You can do anything with leftover chicken. Depending on the amount, I typically either make chicken salad or chicken soup for the next night. Yesterday I made my Roasted Chicken with Potatoes and Carrots, and ended up with a cup and a half of leftover chicken. That’s the perfect amount for my easy chicken salad, which helps make lunch a breeze.
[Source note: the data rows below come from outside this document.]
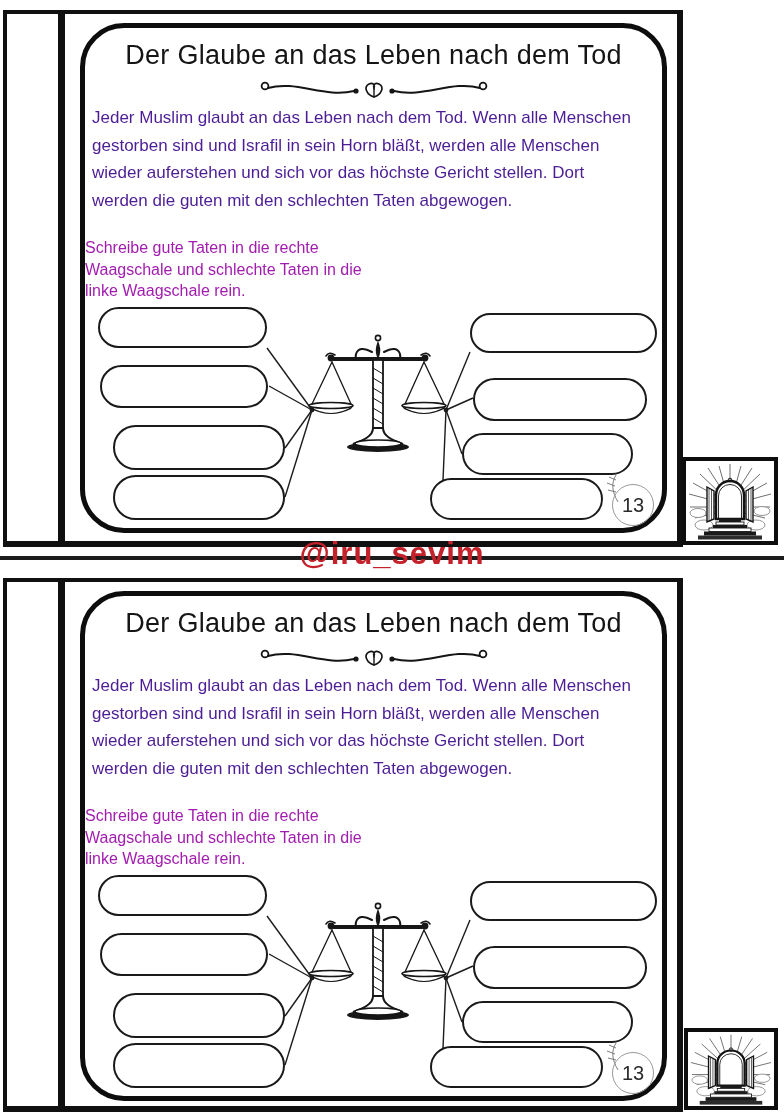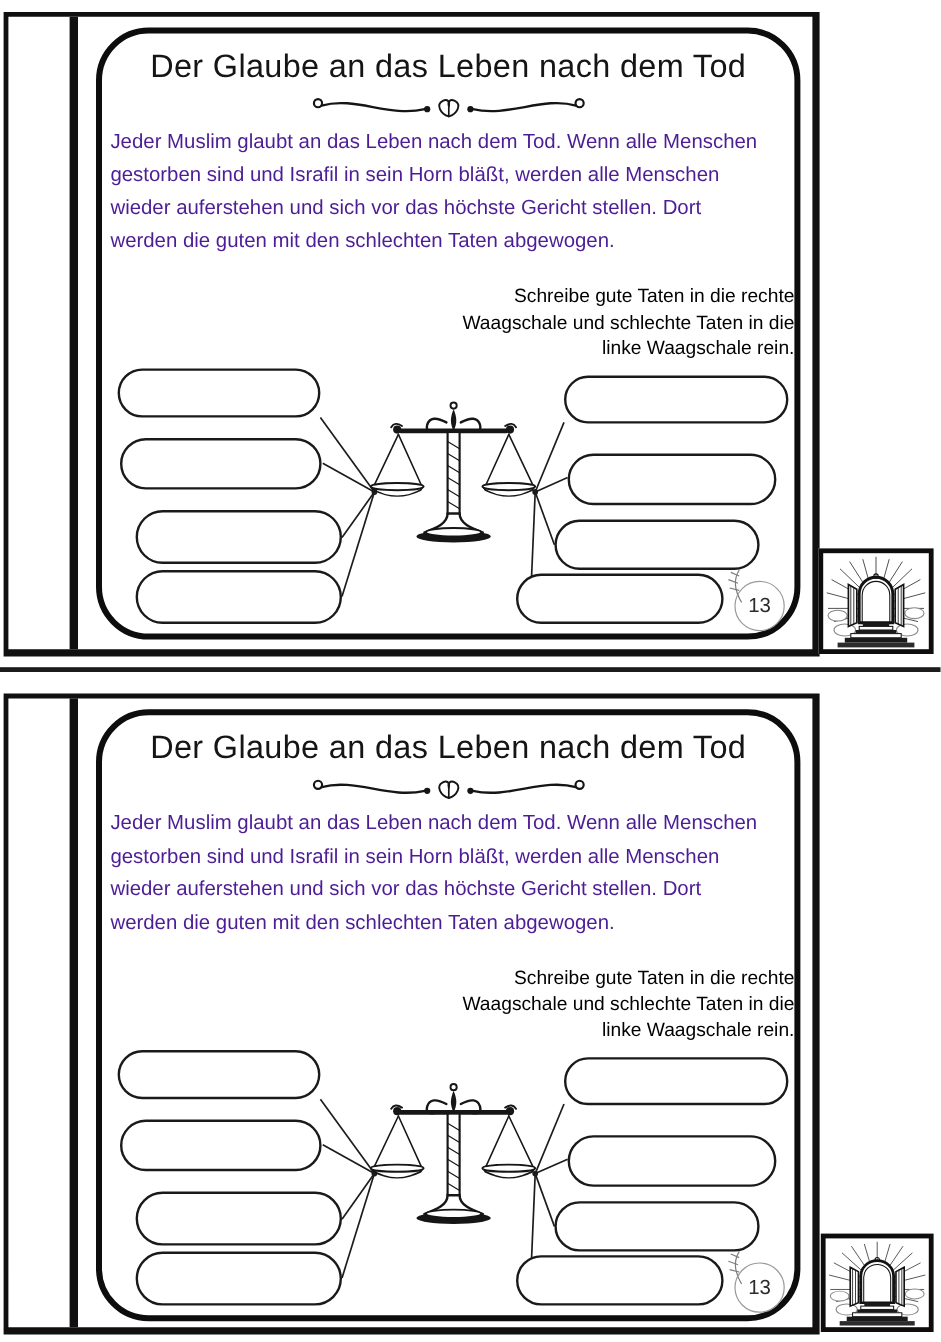--- a/index.html
+++ b/index.html
@@ -21,8 +21,8 @@
   .flourish{position:absolute;top:50px;left:50%;transform:translateX(-50%);width:236px;height:24px;}
   .intro{position:absolute;top:76px;left:7px;right:4px;font-size:17px;line-height:27.5px;color:#4c1d95;}
   .pline{white-space:nowrap;}
-  .task{position:absolute;top:209px;left:0;right:0;text-align:right;
-        font-size:16px;line-height:21.5px;color:#000000;padding-left:10px;}
+  .task{position:absolute;top:209px;left:0;right:0;text-align:left;
+        font-size:16px;line-height:21.5px;color:#a21caf;}
 
   .diagram{position:absolute;left:0;top:0;width:577px;height:500px;}
 

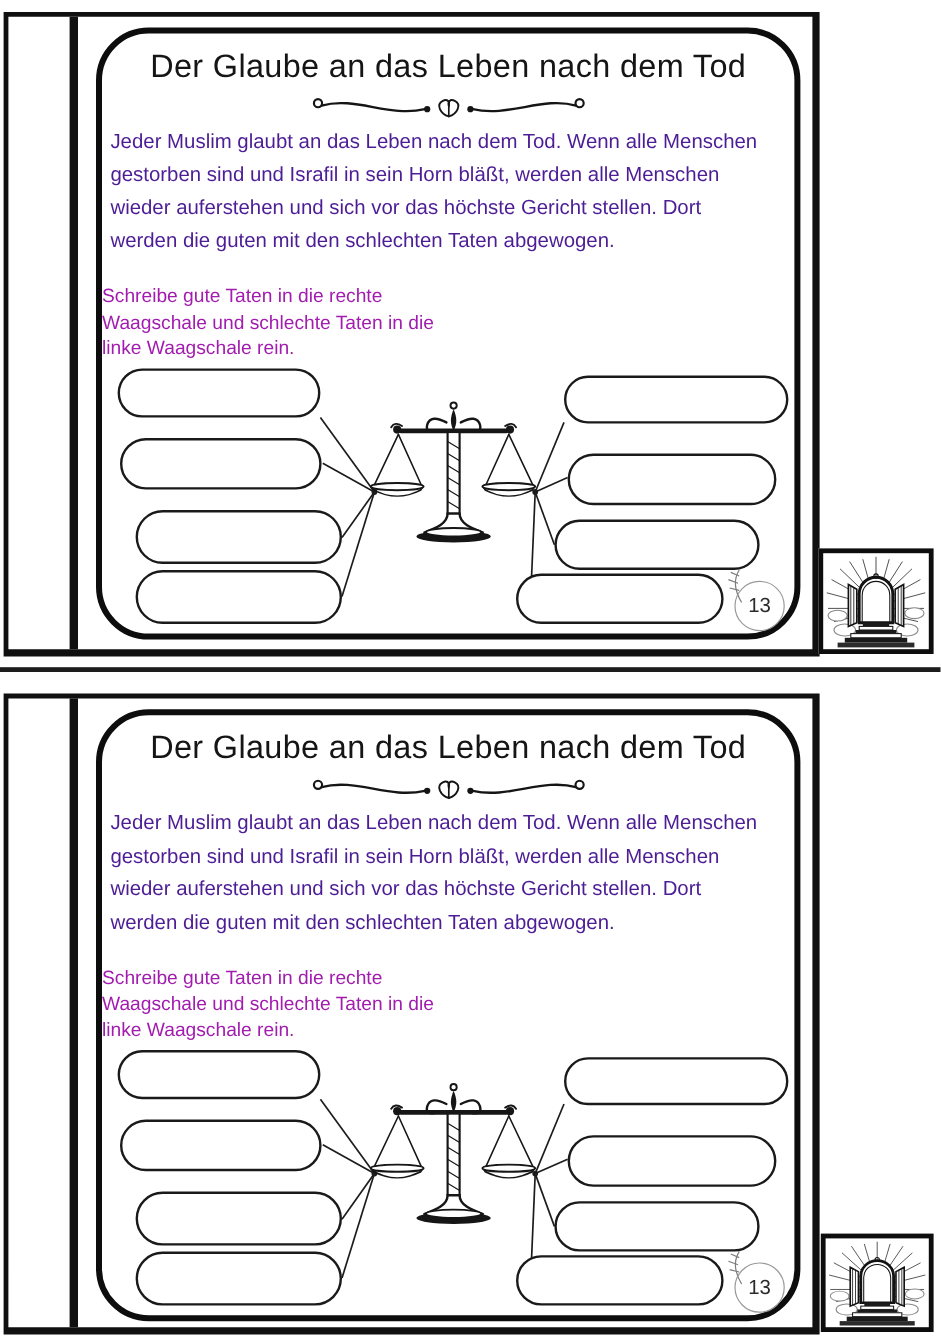--- a/index.html
+++ b/index.html
@@ -31,7 +31,7 @@
 
   .badge{position:absolute;left:527px;top:456px;width:42px;height:42px;box-sizing:border-box;
          border:1.6px solid #9a9a9a;border-radius:50%;display:flex;align-items:center;
-         justify-content:center;font-size:17px;color:#2b2b2b;background:transparent;}
+         justify-content:center;font-size:20px;color:#2b2b2b;background:transparent;}
 
   
   .scan-line{position:absolute;left:0;right:0;top:556px;height:4px;background:#1c1c1c;}

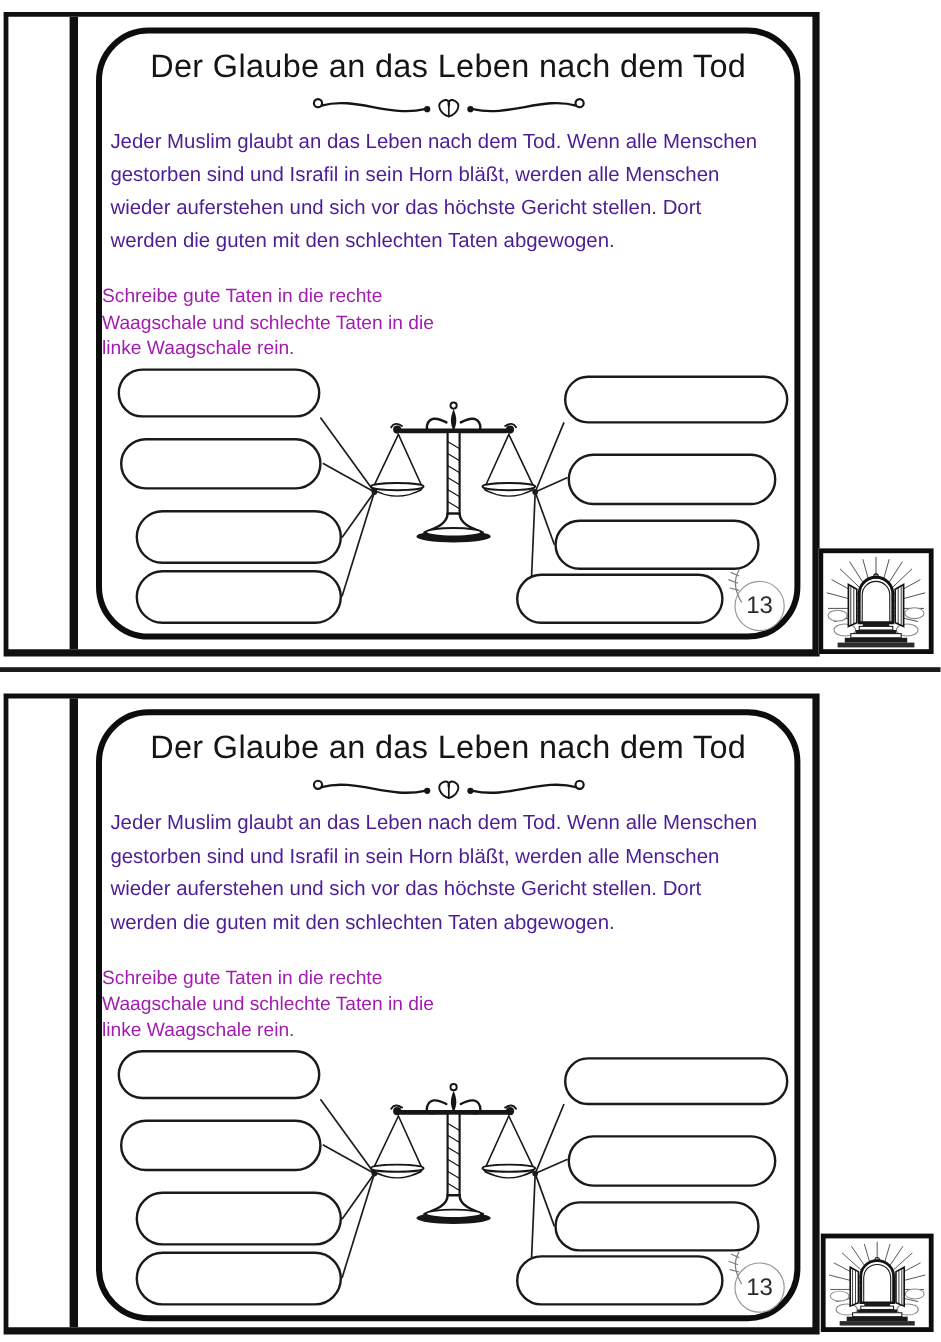--- a/index.html
+++ b/index.html
@@ -160,6 +160,7 @@
   </section>
 
   <div class="scan-line"></div>
+  <div class="watermark">@iru_sevim</div>
 
   <section class="sheet second">
     <div class="binding-divider"></div>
Serve this over mixed greens with a light balsamic dressing or try it in a croissant or on your favorite bread.
Chicken Salad
1-2 cups leftover chicken, chopped or shredded
1/2 cup mayo (reduced fat or regular)
Juice from 1/2 lemon
1/4 teaspoon black pepper
1/2 teaspoon onion salt
1/2 teaspoon garlic powder
2 tablespoons of finely chopped onion
1/4 cup of chopped celery
1/4 cup chopped cashews or almonds, if desired
Paprika to taste
Olive oil to taste
Mix mayo, lemon juice, pepper, onion salt and garlic powder. Add shredded chicken and mix well. Incorporate the onion, celery and nuts. Add a dash of paprika. If you want it creamier, then add a little more mayo or some olive oil. To add a sweet twist, omit the paprika and incorporate a 1/4 cup of dried cranberries.